La Commission européenne (CE) de la présidente von der Leyen a aussi formulé une variante nommée Green deal avec des objectifs ambitieux de neutralité d’émission de CO₂ sans se donner des moyens politiques contraignants.
La gauche sociale et écologique au Parlement européen
Pionnier en la matière, le groupe des Verts, dans une prise de position publiée en 2011, « Le GND au Parlement européen », demandait déjà d’« aligner nos modes de vie – la manière dont nous vivons, produisons et consommons – sur les limites physiques de notre planète ». Après cette déclaration d’intention, les mesures proposées ne constituent pas de grands bouleversements, ni une sobriété énergétique. Efficacité énergétique, compétitivité durable et innovation industrielle, mobilité électrique, réglementation financière et fiscalité verte sont au service d’une croissance économique non remise en cause.

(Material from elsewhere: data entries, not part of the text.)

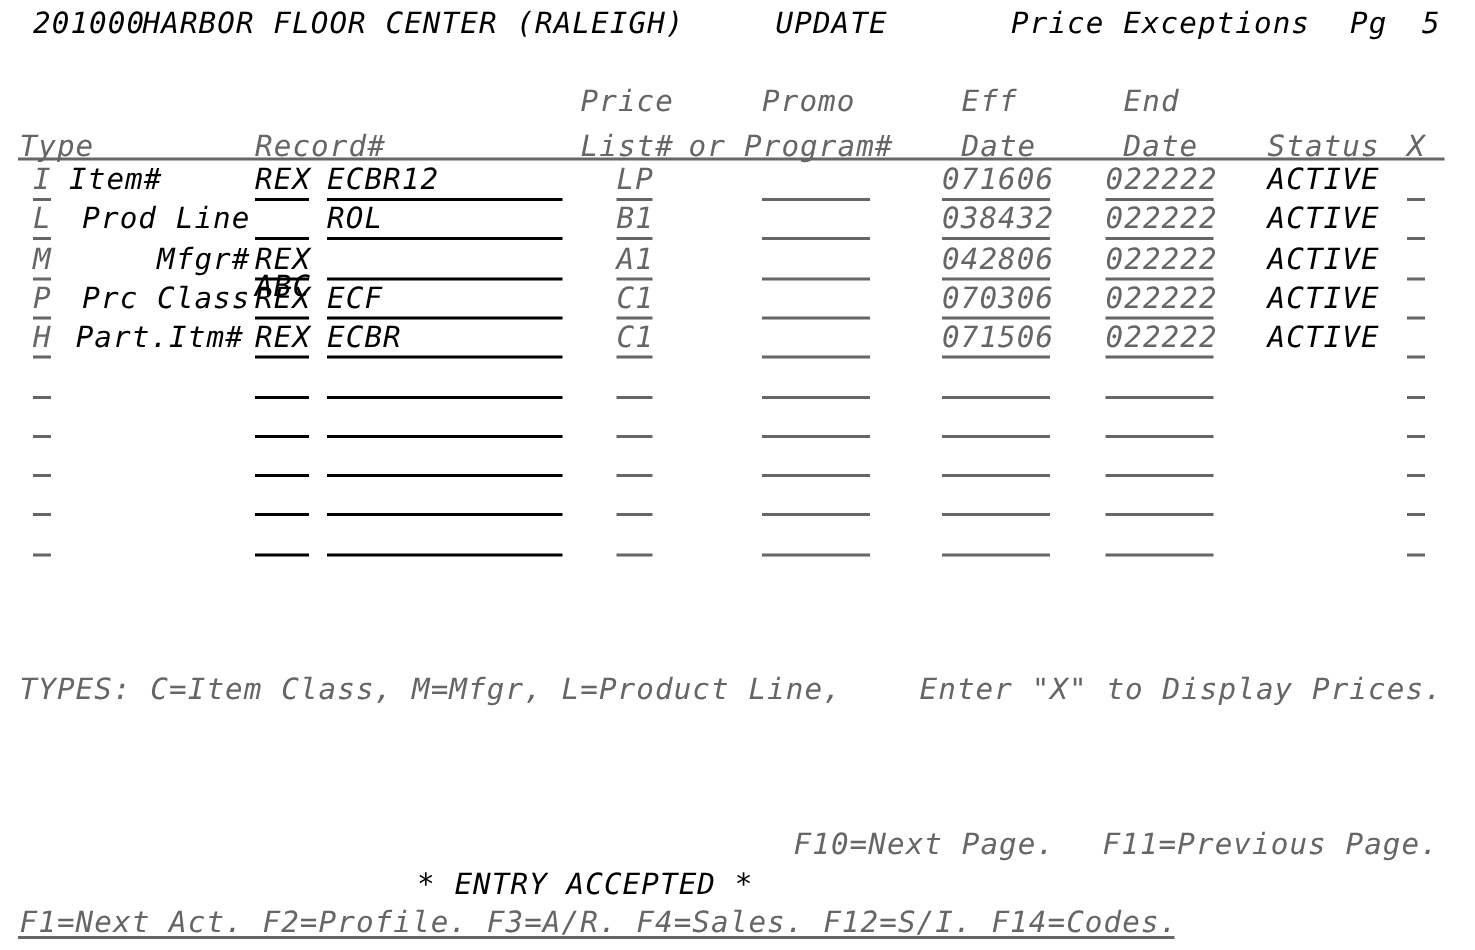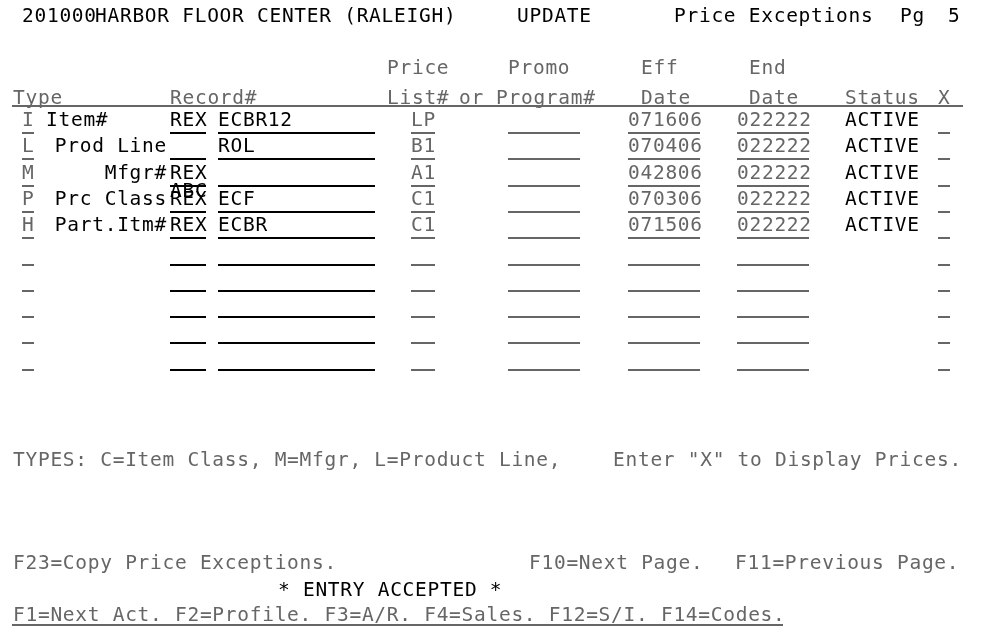--- a/index.html
+++ b/index.html
@@ -21,6 +21,7 @@
     width: 983px;
     height: 616px;
     background: #ffffff;
+    font-style: italic;
   }
   
   .t {

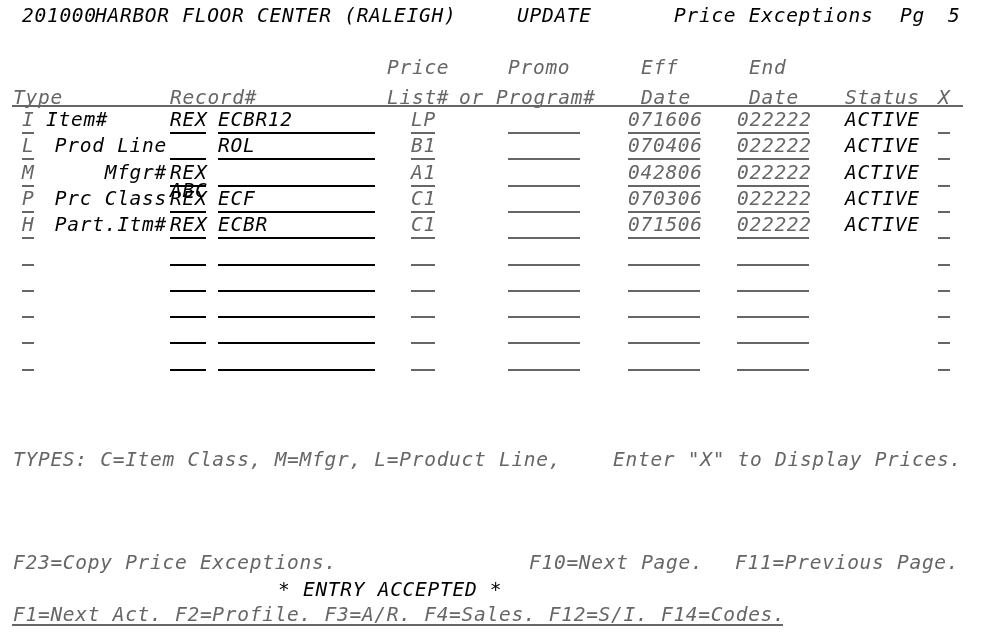--- a/index.html
+++ b/index.html
@@ -119,7 +119,7 @@
       <div class="fld" style="left:411px; top:158.3px; width:24px;"></div>
       <div class="t dim" style="left:508px; top:136.3px;"></div>
       <div class="fld" style="left:508px; top:158.3px; width:72px;"></div>
-      <div class="t dim" style="left:628px; top:136.3px;">070406</div>
+      <div class="t dim" style="left:628px; top:136.3px;">038432</div>
       <div class="fld" style="left:628px; top:158.3px; width:72px;"></div>
       <div class="t dim" style="left:737px; top:136.3px;">022222</div>
       <div class="fld" style="left:737px; top:158.3px; width:72px;"></div>

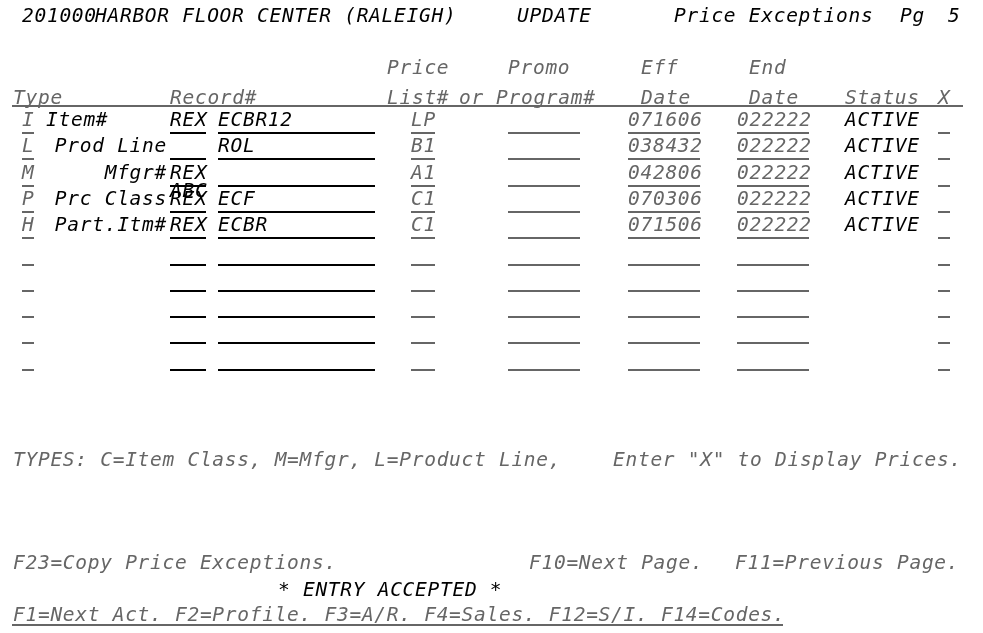--- a/index.html
+++ b/index.html
@@ -167,7 +167,7 @@
       <div style="position: absolute; left: 0px; width: 0px; height: 0px; top: 215.2px;"></div>
       <div class="t dim" style="left:22px; top:215.2px;">H</div>
       <div class="fld" style="left:22px; top:237.2px; width:12px;"></div>
-      <div class="t blk" style="left:46px; top:215.2px; width:121px; text-align:right;">Part.Itm#</div>
+      <div class="t blk" style="left:46px; top:215.2px; width:121px; text-align:center;">Part.Itm#</div>
       <div class="t blk" style="left:170px; top:215.2px;">REX</div>
       <div class="fldb" style="left:170px; top:237.2px; width:36px;"></div>
       <div class="t blk" style="left:218px; top:215.2px;">ECBR</div>

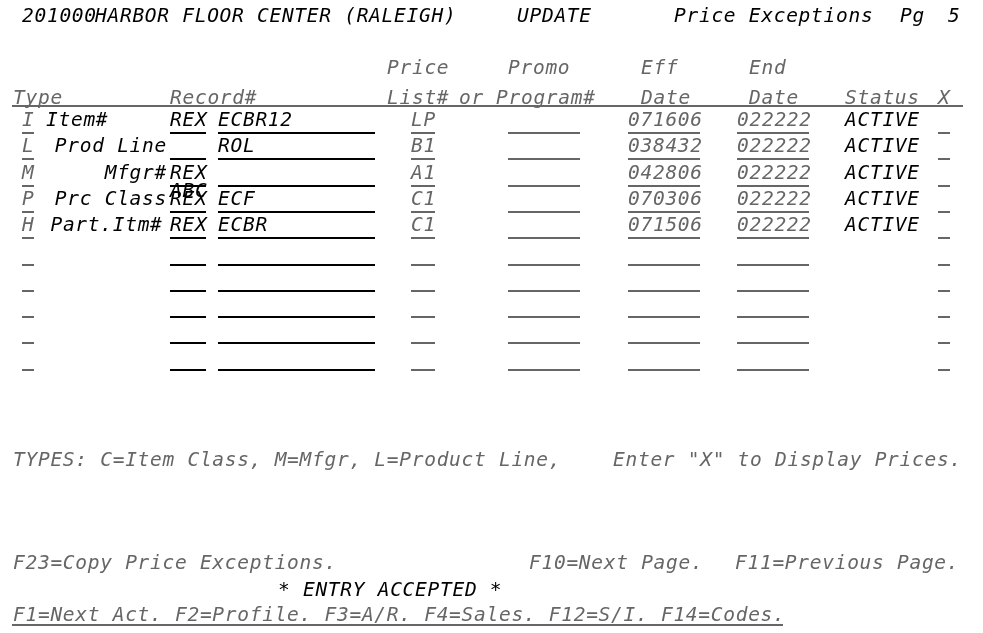--- a/index.html
+++ b/index.html
@@ -273,7 +273,6 @@
   <div class="t dim" style="left:13px; top:450px;">TYPES: C=Item Class, M=Mfgr, L=Product Line,</div>
   <div class="t dim" style="left:613px; top:450px;">Enter "X" to Display Prices.</div>
 
-  <div class="t dim" style="left:13px; top:553px;">F23=Copy Price Exceptions.</div>
   <div class="t dim" style="left:529px; top:553px;">F10=Next Page.</div>
   <div class="t dim" style="left:735px; top:553px;">F11=Previous Page.</div>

Cette absence de sobriété énergétique et de critique du productivisme se retrouve aussi dans le document de la Gauche unie européenne/Gauche verte nordique (GUE/NGL).
Une coalition d’ONG a critiqué les insuffisances du GD de la CE dans un document en décembre 2019. Fruit d’un grand travail collectif, cette orientation apporte des nouveautés intéressantes par rapport au GND de la gauche américaine et européenne. Réduction du parc automobile individuel, sobriété dans les modes de transport, sobriété numérique, transformation de l’agriculture vers l’agroécologie, auquel s’ajoute la réduction du temps de travail.

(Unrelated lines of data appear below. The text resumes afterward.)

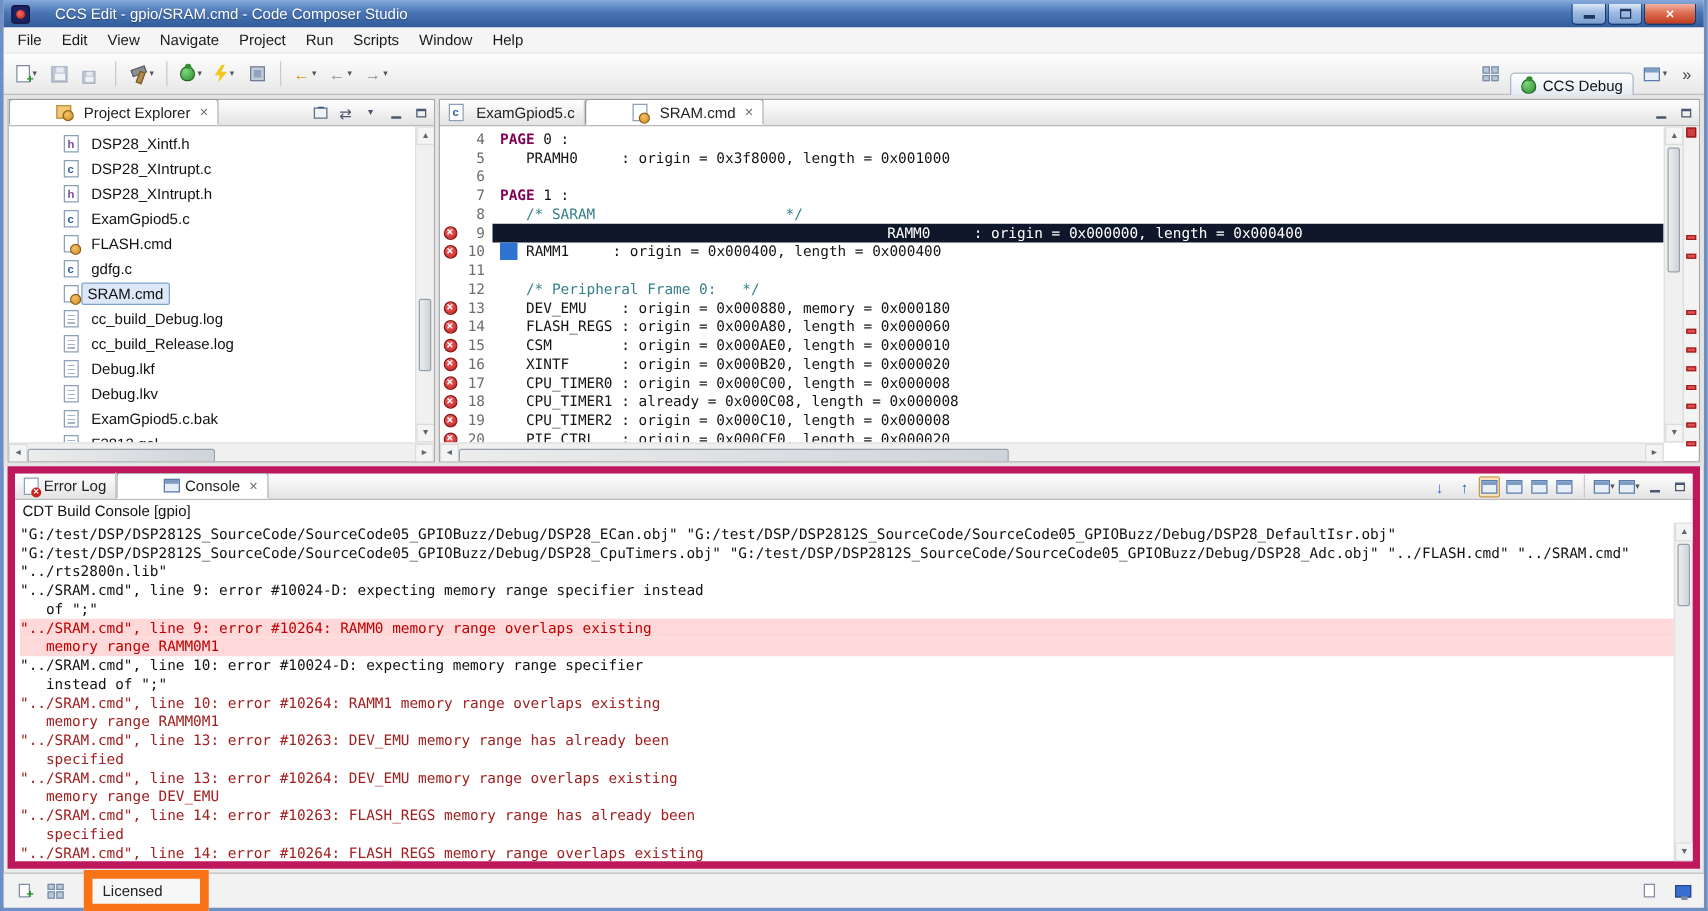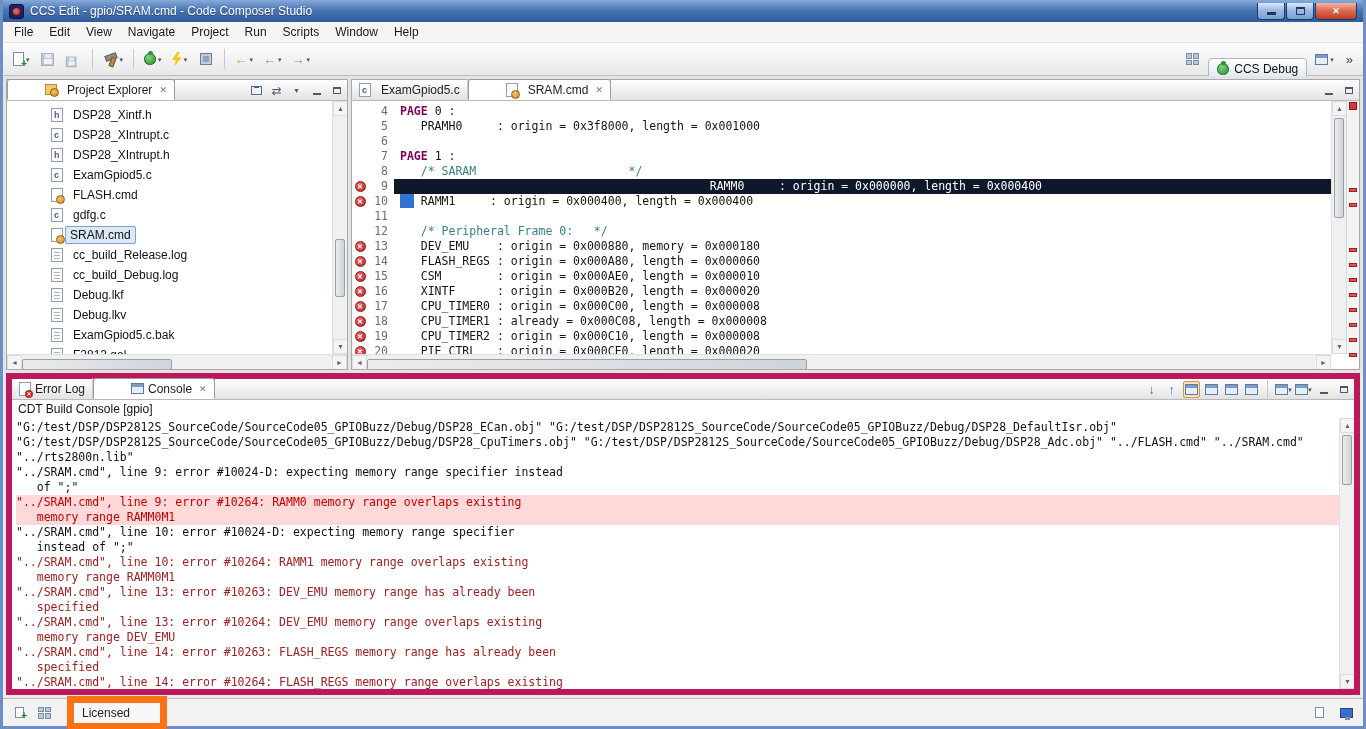--- a/index.html
+++ b/index.html
@@ -11,7 +11,7 @@
 
   
   .titlebar { height:22px; flex:0 0 22px; background:linear-gradient(180deg,#86aada 0%,#4a76b6 45%,#2f5b9b 100%);
-              display:flex; align-items:center; padding:0 6px; gap:6px; color:#fff; }
+              display:flex; align-items:center; padding:0 6px; gap:20px; color:#fff; }
   .app-icon { width:15px; height:15px; border-radius:3px; background:#1d2360; border:1px solid #0e123a; position:relative; }
   .app-icon::after { content:""; position:absolute; left:3px; top:3px; width:7px; height:7px; border-radius:50%;
                      background:radial-gradient(circle at 40% 40%, #ff6a5a, #b71f12); }

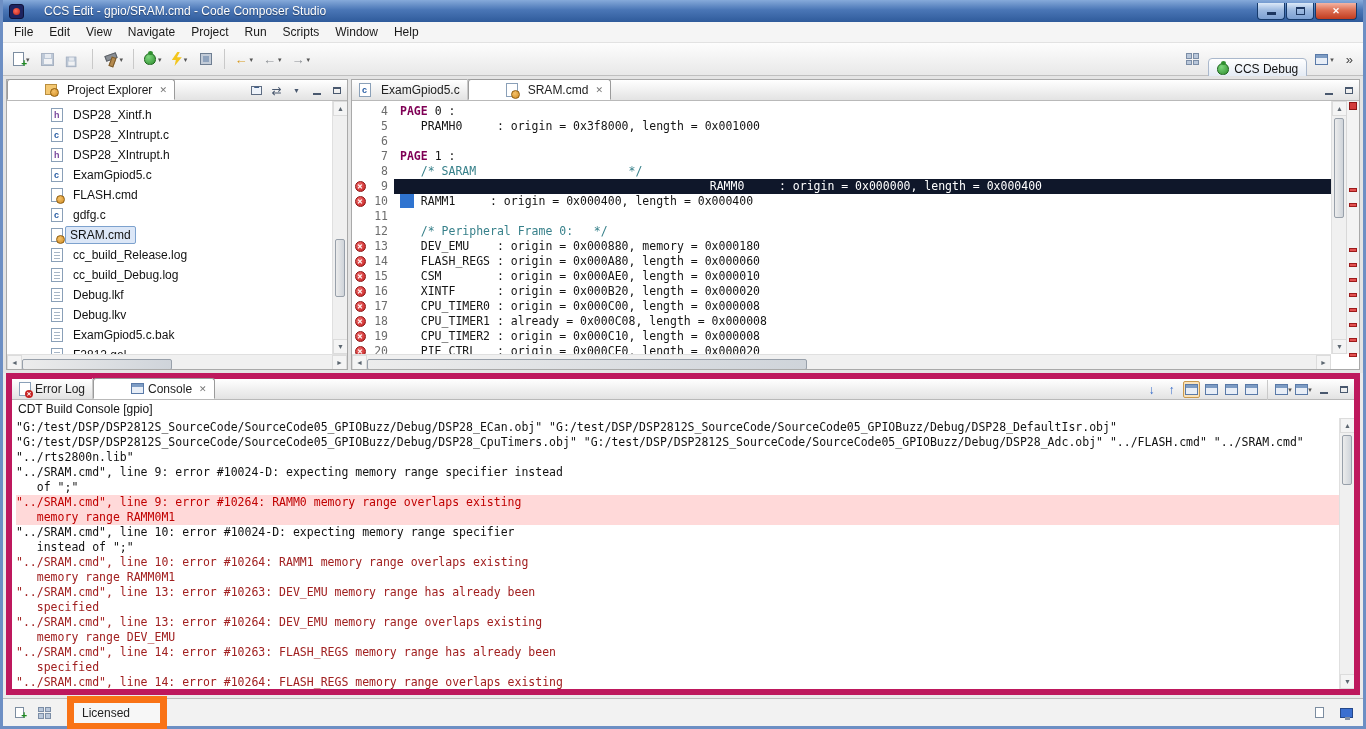--- a/index.html
+++ b/index.html
@@ -320,13 +320,13 @@
               <span class="file-icon ft-doc">
                 <span class="ltr"></span>
               </span>
+              <span class="tree-label">cc_build_Debug.log</span>
+            </div>
+            <div class="tree-item">
+              <span class="file-icon ft-doc">
+                <span class="ltr"></span>
+              </span>
               <span class="tree-label">cc_build_Release.log</span>
-            </div>
-            <div class="tree-item">
-              <span class="file-icon ft-doc">
-                <span class="ltr"></span>
-              </span>
-              <span class="tree-label">cc_build_Debug.log</span>
             </div>
             <div class="tree-item">
               <span class="file-icon ft-doc">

Dans un autre registre le « Pacte Finance-Climat » de l’économiste Pierre Larrouturou, soutenu par beaucoup de personnalités, propose la création d’une banque européenne et de la biodiversité et d’un fonds européen, sans remettre en cause le mode de vie et de production. C’est le GND côté finance : « pour gagner, un GND a besoin de green new money ».
GND, consensus ou alternative ?
La référence au GND peut-elle déjà ouvrir des portes et permette de construire des coalitions et des mobilisations ? Aux USA, la force symbolique du New Deal reste très présente. Cela n’est pas le cas en Europe, où les interprétations quant à la portée et au contenu du GND sont très diverses. De plus, le terme de « pacte » laisse entrevoir un compromis possible entre les pouvoirs politiques et économiques. Comme si les notions de transition ou de développement durable pouvaient par elles-mêmes être capables de provoquer des changements profonds dans les sphères de production et de consommation. Certes certaines versions du GND font cohabiter les dimensions sociales et écologiques. Mais cela peut aussi constituer un écran de fumée verte.
José Sanchez
À partir de l’article « Le Green New Deal aux États-Unis et en Europe » de Jean Gadrey, Les possibles, nº 23, printemps 2020.